Ahi Evran-ı Veli Külliye Projesine geçmeden önce biraz Mi’mar Mimarlık’ı ve projelerini anlatabilir misiniz?
Mİ’mar Mimarlık firmamızı 2005 yılında Ahmet Yılmaz ve İbrahim Hakkı Yiğit olarak birlikte kurduk.
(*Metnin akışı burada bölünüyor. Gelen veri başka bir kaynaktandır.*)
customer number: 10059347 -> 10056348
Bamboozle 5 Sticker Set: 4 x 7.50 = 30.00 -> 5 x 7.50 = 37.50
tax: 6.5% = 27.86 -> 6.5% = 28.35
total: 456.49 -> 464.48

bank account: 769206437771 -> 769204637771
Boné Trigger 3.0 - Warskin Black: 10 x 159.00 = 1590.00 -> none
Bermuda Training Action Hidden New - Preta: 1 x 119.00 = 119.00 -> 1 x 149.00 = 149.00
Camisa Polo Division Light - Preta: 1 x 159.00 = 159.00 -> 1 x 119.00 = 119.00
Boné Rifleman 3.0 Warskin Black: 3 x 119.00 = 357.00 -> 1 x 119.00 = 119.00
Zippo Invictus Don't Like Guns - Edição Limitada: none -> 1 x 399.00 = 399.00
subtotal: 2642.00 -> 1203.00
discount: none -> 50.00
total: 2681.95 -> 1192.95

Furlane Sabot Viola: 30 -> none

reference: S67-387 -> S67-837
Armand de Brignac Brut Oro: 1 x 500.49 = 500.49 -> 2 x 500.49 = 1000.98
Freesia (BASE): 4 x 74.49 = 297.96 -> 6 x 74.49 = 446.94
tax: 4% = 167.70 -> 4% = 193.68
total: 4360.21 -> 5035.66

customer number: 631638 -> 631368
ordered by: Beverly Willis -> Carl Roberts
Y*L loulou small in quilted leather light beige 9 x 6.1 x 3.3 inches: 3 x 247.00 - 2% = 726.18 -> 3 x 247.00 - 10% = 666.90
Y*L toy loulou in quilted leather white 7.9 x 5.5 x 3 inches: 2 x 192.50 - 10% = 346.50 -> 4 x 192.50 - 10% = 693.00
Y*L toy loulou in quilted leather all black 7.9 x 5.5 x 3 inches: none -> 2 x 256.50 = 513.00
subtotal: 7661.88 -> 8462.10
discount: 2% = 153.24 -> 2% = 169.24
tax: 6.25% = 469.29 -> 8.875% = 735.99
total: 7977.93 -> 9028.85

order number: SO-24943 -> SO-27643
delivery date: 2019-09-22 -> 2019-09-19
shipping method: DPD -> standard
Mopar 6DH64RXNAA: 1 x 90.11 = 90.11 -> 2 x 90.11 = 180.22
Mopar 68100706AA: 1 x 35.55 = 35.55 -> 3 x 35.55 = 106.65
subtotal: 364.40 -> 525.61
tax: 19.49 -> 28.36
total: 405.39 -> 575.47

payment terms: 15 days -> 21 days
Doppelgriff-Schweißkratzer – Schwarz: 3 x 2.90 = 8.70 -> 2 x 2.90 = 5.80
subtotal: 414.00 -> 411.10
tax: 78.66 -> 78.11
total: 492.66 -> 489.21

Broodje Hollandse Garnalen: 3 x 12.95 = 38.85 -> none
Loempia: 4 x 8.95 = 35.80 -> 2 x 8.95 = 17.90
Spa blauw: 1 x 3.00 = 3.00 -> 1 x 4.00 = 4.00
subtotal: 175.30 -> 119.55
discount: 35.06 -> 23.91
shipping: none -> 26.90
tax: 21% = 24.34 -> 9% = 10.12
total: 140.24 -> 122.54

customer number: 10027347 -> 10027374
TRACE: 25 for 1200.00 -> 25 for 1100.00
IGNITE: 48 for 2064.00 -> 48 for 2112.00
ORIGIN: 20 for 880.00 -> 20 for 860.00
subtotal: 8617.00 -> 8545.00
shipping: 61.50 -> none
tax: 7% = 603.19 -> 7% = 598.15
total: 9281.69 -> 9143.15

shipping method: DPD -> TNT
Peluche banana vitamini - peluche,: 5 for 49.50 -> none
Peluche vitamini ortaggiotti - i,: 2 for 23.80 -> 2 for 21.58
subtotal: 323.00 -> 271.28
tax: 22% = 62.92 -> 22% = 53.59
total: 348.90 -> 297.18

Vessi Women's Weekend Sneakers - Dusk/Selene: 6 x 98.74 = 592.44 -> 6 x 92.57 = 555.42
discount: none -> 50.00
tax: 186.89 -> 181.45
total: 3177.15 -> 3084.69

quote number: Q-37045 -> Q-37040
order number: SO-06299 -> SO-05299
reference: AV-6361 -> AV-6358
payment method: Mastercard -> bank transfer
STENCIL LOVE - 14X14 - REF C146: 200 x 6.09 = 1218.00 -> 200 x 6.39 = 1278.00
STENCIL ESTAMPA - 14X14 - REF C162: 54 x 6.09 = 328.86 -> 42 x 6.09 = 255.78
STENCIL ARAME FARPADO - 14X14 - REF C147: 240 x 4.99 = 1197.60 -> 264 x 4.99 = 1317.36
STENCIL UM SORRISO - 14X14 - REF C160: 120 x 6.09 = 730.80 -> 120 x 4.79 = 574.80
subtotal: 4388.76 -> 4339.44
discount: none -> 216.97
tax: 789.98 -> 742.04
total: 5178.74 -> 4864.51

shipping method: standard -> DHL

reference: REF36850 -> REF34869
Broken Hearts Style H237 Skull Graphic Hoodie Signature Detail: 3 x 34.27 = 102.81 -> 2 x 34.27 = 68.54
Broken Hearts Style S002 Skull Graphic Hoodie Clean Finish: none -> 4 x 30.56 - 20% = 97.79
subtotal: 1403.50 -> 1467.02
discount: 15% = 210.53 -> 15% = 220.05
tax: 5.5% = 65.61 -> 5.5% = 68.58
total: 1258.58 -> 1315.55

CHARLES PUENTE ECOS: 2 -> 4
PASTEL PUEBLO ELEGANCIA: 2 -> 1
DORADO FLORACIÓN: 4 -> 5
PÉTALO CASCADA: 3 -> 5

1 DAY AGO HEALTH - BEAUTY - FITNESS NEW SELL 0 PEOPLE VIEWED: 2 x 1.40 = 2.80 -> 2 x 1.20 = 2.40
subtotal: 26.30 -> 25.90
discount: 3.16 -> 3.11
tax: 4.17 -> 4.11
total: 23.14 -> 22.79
Mimarlık kariyerlerimizi 1994 yılından beri farklı ofis ve çalışma alanlarında sürdüren iki kurucu ortak olarak, birikimlerimizi aynı kültürel sorumlulukları taşıyan kadromuz ile mimari restorasyon, üniversite kampüs tasarımlarını da içeren eğitim projeleri, kentsel tasarım hizmetleri ve şehir tasarım projeleri alanlarında sürdürmekteyiz. Bu bağlamda, İTÜ KKTC Gazimağusa Yerleşkesi Mimari Projesi, İstanbul Sabahattin Zaim Üniversitesi Projesi ve Kırşehir Ahi Evran Külliyesi projesi hali hazırda projelerine devam ettiğimiz işler olarak sayılabilir.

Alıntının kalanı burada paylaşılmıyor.